History SUDEP Action Day
SUDEP Action Day was renamed as such in 2017, previously being known as SUDEP Awareness Day. Before, the day was all about educating people on the topic, letting them know what it is, why it was an issue, and how it was impacting the people who have this neurological disorder. However, now, people are being asked to ACT instead of being aware. People are being asked to ask the hard questions, share any stories that they have in order to make some noise and also bring awareness to those who are not educated on the subject and take action by letting everyone know about this issue.

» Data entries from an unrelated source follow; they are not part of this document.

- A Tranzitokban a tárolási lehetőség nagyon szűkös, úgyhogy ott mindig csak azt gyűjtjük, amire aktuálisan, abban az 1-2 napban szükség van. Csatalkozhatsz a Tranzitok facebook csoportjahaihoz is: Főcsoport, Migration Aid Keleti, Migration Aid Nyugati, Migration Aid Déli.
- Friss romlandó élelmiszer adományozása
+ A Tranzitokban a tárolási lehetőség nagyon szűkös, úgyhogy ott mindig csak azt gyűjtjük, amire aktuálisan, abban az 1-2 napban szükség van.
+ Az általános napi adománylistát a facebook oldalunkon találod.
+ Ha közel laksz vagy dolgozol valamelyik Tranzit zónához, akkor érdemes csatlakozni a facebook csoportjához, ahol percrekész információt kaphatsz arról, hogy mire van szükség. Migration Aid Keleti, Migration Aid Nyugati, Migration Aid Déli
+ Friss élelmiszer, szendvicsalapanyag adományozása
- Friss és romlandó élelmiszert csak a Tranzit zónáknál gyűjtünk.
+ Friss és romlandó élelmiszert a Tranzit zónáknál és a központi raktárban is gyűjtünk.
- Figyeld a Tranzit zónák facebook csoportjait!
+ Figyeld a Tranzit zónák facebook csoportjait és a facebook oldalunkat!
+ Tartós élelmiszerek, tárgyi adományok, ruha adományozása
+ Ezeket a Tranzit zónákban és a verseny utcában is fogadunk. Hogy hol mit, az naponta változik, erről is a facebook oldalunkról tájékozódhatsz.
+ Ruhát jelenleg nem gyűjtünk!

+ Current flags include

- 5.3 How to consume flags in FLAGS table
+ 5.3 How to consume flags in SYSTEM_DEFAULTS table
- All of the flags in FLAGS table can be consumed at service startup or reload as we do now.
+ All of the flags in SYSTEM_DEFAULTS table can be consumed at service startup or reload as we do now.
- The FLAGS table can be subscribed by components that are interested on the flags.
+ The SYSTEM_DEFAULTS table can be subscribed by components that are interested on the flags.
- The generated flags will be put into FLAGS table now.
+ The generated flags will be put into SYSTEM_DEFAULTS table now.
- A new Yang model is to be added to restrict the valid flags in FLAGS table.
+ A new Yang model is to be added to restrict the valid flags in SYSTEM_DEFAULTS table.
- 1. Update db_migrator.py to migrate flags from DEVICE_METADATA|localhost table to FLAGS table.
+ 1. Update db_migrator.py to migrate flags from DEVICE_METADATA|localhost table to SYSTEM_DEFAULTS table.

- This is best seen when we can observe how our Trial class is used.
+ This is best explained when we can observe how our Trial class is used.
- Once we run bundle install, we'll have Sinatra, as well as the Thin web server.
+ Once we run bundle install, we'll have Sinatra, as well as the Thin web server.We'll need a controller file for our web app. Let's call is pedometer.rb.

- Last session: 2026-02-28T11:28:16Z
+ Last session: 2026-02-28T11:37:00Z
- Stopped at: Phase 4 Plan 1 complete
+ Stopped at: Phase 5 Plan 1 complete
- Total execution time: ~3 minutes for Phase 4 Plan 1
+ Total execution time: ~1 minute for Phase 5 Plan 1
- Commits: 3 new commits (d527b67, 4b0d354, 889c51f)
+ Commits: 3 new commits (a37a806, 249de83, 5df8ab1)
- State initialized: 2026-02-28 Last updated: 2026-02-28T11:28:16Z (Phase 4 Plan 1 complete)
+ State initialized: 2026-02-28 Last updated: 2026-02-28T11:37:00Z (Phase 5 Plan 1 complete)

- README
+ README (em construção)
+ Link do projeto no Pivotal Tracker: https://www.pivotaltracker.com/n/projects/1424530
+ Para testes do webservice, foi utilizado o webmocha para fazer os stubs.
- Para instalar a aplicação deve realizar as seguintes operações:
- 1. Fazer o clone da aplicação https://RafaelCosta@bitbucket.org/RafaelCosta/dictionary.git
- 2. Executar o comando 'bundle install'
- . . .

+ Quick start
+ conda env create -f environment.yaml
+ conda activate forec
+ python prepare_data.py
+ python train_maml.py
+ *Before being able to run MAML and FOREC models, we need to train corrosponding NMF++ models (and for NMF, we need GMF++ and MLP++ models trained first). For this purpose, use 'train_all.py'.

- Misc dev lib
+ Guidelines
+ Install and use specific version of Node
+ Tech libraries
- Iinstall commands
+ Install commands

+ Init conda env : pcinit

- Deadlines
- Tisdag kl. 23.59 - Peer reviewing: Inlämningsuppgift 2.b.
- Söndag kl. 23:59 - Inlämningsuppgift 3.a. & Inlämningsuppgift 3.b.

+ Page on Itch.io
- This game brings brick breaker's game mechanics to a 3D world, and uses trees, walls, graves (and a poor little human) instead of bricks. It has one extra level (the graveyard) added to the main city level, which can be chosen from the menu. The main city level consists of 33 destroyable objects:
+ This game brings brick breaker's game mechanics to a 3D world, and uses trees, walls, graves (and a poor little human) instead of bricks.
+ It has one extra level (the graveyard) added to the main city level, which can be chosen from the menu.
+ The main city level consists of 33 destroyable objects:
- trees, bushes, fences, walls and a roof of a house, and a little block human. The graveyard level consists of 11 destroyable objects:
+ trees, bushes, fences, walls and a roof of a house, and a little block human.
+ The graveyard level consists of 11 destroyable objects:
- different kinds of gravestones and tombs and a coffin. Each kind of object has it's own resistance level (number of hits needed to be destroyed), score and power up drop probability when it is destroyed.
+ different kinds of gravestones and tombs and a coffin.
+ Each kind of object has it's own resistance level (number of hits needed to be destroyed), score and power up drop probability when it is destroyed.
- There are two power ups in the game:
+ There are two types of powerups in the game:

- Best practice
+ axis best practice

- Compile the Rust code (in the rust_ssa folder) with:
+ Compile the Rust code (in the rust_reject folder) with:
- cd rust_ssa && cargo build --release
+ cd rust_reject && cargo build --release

How to celebrate SUDEP Action Day
Take to social media, share leaflets, write to a local government, whatever can be done to support this cause is how to celebrate. Help people to understand the issue, why it is a problem, and what needs to be done in order to move forward and help keep those who have epilepsy safe from sudden and premature death.
More research needs to be done into this area, and making noise so that those in power have to listen is the goal of this event. SUDEP raises a lot of questions that need answering, and the public standing together is the only way that these answers are ever going to be revealed. Education starts at home, so once someone has the information about SUDEP, it can then be shared on to everyone else.
SUDEP is a problem and one that needs action to make a positive change. Take part in SUDEP Action Day and help bring about the change needed to keep those with epilepsy safe with the correct research needed in this area.